Recordaba vagamente haber echado una mirada fugaz cuando caminaba con el doctor Rodríguez hacia la celda donde el padre Isidro
—¡ese embustero!
— languidecía. Y entonces, en un destello de la memoria le sobrevino una imagen borrosa y esquiva con varias personas trabajando. Al menos dos que hablaban entre sí cuyos nombres no conseguía evocar, y una tercera en la que creía haber reconocido a... ¿Ulises, Elíseo? El nombre se le escapaba, pero sí tenía recuerdos de haber hablado con él. Si la cuarta persona era Alberto ¿significaba eso que Isabel podía estar viva?
Abrió la puerta de la terraza y salió fuera para obtener una panorámica más amplia. Olía a humo y a ceniza, pero no se trataba del aroma delicioso de las chimeneas que perfuma el aire de las urbanizaciones en invierno, sino un olor más grosero y penetrante. Buscó con ojos desesperados por toda la superficie de Carranque. Cerca del huerto había numerosos puntos negros a los que su inquisitiva mirada no llegaba, y se maldijo por no llevar encima unos simples prismáticos. Tampoco pudo ver nada nuevo en ninguna otra parte. Barría con la vista cada zombi que vagaba sin rumbo por las pistas, buscando la camiseta de color beige que Isabel llevaba aquél día. La recordaba bien porque la había visto ponérsela aquella mañana cuando ocultó sus blancos pechos con una sonrisa provocativa mientras él seguía en la cama, desnudo. Pero no la encontró por ningún lado. Gracias a Dios no estaba entre las filas de los muertos vivientes.
De pronto, Branko irrumpió en la terraza.
—¿¡Qué cojones HACES!? —gritó.
Moses se dio la vuelta confuso. Branko llevaba una pistola en la mano, aunque no le apuntaba directamente la tenía bajada como una prolongación de su brazo.
—¿Qué?
—¡Los ZOMBIS! ¿No te das cuenta? —gritó de nuevo—, ¡ahora sabrán dónde estamos!
Moses giró la cabeza y examinó la muchedumbre que se agolpaba abajo. Caminaban confusamente chocando entre sí, unos calle arriba y otros en dirección opuesta. Ninguno parecía haber reparado en él.
Pero el detalle de la pistola no se le escapó. No creía que la llevase por si tenía que usarla contra algún espectro. No, la llevaba por él. Lo supo con la certeza de quien sabe que después de la noche viene el día, pese a la excitación de lo que acababa de descubrir dedicó unos intensos segundos a ordenar sus pensamientos.
—Tienes razón, perdona. Volvamos dentro.
Una vez hubieron pasado al interior Branko cerró la puerta deslizante con desmedida fuerza.

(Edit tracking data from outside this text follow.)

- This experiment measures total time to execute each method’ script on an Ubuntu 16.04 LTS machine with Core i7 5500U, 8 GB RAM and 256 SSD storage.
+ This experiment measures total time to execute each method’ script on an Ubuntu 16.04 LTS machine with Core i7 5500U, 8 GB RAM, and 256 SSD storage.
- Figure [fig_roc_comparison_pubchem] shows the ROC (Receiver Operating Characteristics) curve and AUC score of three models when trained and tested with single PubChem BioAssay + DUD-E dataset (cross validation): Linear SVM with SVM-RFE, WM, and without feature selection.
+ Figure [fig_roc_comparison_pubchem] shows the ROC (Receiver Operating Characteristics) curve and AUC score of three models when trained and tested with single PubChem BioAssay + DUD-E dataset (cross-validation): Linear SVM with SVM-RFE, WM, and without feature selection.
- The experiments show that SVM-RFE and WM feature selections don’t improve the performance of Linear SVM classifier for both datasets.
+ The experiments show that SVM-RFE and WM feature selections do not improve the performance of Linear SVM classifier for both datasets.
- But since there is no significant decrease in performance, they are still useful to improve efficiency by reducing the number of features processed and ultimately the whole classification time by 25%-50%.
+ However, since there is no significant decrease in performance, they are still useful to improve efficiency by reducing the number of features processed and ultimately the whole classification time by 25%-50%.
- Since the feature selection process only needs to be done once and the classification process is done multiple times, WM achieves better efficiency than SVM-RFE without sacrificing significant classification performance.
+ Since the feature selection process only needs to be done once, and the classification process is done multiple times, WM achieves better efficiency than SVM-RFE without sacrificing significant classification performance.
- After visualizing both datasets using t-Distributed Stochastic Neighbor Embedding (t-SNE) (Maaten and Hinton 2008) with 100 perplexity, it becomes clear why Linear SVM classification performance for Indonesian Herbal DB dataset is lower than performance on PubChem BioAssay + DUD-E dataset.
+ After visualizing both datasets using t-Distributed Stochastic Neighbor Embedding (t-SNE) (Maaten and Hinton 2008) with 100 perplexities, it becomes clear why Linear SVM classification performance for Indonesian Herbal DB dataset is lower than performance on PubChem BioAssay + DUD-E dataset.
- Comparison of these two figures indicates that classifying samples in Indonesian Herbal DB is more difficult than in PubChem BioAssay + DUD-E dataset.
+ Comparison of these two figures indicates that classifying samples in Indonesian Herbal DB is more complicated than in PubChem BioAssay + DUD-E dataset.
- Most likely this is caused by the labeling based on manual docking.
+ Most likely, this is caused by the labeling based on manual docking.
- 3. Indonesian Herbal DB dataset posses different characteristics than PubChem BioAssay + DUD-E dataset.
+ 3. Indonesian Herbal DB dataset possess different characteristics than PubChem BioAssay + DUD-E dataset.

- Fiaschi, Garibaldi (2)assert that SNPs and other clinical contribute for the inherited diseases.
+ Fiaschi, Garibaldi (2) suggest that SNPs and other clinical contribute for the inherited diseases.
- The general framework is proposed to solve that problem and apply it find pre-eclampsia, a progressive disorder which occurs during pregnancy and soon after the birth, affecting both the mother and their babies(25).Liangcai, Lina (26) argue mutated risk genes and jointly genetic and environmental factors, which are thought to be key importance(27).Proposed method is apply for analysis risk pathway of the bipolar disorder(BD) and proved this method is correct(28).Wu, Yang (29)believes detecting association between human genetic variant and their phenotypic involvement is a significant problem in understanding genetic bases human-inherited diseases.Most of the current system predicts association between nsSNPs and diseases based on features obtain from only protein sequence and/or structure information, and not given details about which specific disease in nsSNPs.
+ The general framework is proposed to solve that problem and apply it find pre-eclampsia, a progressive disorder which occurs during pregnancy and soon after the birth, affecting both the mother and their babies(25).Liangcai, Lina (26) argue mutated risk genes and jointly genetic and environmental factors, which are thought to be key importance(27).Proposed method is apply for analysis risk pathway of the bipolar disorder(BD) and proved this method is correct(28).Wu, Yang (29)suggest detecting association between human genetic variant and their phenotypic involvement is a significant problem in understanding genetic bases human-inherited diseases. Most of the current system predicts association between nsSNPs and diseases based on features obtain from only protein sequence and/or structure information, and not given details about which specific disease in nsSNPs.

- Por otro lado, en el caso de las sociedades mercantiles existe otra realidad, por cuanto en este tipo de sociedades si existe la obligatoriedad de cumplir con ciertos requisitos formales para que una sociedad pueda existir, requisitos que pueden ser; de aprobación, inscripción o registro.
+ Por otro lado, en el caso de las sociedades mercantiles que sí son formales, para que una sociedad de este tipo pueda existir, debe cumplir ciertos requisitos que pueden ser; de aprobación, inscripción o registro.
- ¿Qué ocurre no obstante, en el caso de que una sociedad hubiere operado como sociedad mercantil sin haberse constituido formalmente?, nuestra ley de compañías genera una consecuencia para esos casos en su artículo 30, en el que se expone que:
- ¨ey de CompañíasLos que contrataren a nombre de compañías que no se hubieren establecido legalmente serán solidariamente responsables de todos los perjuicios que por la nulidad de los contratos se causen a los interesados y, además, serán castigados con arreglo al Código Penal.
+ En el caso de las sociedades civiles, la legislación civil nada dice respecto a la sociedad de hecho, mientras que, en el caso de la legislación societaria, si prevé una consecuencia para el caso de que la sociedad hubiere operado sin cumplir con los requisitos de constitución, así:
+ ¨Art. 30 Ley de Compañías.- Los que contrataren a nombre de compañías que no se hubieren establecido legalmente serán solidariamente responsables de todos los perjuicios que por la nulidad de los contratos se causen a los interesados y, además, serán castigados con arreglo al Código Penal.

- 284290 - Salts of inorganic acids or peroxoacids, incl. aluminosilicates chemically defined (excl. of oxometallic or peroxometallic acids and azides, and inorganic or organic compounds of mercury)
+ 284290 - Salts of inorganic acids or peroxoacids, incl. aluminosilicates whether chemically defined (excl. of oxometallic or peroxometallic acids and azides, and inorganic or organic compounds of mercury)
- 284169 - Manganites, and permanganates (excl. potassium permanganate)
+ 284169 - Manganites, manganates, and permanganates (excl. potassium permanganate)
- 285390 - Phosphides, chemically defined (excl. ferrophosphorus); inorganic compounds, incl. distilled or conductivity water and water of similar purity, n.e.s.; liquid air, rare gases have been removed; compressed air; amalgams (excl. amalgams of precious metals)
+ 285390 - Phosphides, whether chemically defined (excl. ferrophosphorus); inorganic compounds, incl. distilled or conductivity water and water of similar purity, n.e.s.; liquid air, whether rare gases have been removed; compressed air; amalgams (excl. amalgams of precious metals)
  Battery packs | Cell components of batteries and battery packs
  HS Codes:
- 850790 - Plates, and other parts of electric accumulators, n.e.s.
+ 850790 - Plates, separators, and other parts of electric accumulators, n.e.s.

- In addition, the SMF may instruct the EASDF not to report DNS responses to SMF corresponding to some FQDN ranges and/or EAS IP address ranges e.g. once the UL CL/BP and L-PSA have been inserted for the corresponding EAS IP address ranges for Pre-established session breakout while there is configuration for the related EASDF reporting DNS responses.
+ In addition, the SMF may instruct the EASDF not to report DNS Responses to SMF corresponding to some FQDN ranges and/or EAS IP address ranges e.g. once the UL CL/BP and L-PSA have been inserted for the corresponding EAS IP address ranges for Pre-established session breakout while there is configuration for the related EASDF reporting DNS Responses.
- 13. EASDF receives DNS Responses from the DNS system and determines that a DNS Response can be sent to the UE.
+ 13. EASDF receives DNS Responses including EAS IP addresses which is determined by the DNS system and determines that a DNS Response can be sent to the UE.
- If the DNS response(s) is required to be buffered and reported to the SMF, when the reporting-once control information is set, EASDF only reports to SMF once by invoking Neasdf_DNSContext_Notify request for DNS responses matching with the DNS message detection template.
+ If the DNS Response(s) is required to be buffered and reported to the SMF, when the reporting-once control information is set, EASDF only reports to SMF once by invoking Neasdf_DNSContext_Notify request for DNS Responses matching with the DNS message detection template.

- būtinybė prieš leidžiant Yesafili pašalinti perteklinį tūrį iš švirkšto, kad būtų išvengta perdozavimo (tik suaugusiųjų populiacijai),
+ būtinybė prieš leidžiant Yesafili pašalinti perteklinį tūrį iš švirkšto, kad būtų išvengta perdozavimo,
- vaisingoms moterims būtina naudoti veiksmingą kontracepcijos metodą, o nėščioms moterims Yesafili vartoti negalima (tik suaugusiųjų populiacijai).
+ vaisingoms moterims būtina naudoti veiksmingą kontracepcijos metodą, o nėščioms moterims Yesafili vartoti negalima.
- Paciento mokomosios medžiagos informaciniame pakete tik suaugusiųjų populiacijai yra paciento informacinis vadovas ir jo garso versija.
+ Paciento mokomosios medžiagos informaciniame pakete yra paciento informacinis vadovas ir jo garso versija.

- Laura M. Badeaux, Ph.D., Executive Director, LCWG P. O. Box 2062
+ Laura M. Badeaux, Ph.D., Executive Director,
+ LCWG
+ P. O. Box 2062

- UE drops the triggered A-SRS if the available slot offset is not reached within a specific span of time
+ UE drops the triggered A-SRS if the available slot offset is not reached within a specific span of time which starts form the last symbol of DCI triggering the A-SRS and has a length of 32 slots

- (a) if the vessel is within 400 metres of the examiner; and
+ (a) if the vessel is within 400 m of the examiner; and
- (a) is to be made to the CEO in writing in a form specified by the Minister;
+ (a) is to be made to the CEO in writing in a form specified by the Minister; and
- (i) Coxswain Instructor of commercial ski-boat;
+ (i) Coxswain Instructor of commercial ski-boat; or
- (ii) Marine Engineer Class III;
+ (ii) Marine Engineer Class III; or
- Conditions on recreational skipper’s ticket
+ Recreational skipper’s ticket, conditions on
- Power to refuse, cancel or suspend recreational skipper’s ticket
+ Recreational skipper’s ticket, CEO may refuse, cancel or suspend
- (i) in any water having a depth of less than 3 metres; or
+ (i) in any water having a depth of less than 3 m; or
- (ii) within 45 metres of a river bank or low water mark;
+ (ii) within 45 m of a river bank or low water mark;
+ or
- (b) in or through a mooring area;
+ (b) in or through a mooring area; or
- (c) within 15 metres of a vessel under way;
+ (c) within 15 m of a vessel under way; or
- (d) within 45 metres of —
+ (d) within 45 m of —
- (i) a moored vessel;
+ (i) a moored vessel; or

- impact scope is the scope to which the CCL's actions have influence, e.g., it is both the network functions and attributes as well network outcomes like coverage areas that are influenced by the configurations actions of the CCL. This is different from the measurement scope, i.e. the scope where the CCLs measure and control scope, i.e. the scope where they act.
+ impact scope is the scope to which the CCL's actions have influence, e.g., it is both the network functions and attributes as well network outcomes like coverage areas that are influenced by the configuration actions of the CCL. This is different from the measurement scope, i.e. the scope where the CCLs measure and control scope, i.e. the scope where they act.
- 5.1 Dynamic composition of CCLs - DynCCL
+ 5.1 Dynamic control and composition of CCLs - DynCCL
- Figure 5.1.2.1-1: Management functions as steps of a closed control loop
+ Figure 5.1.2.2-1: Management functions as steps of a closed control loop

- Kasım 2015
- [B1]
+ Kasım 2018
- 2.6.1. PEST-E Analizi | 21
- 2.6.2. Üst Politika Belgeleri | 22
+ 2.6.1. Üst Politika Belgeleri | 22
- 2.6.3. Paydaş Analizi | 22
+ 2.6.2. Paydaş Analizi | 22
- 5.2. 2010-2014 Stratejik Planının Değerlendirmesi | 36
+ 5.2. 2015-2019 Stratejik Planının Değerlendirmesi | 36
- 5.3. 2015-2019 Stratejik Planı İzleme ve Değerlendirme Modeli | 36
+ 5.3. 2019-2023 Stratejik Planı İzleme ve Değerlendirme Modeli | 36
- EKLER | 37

—Escucha —le dijo— a partir de ahora vas a hacer lo que yo diga, ¿está claro? Yo voy a ocuparme de todo, y si quieres tirarte un pedo me pedirás permiso. Si quieres comer, pedirás permiso. Y si te pica el culo, te rascarás cuando yo te lo diga.
Durante un breve instante Moses recordó a su amigo el Cojo, cuando avanzaban juntos por la calle armados con una vara de hierro y apartaban a los
zombis
a base de empellones. Deseó tan intensamente que aún estuviera allí a su lado que sus dientes rechinaron. El cojo pondría a Branko en su sitio sin duda, pero ¿y él? Moses era un hombre alto y de cierta corpulencia y había vivido y tratado con gente de la calle. También había estado en la cárcel hacía ya bastante tiempo, y aunque allí dedicó todo su tiempo a cultivar su intelecto leyendo y aprendiendo en todos los cursos y actividades que se le presentaban, no faltaron las oportunidades donde la fuerza física eran los principales protagonistas de las tertulias que, a veces, se celebraban en el patio o la ducha. Detestaba hacerlo, pero si tenía que romper unos cuantos dientes sabía cómo hacerlo.
Sus ojos se posaron de nuevo en la pistola. A pesar de su abultada panza Branko era robusto, y sus brazos tenían el grosor de una farola. ¿Cuánto tiempo podría necesitar para interponer su arma y acertarle con un tiro? Incluso si no le daba en alguna parte vital, estaría en medio de una partida donde las cartas ganadoras se habían retirado por completo.
—De acuerdo, tú eres el jefe —dijo al fin.
Branko entrecerró los ojos. El Secretario apareció desde el pasillo y nada más aparecer mascó la tensión que se respiraba en el ambiente y se quedó clavado en el sitio.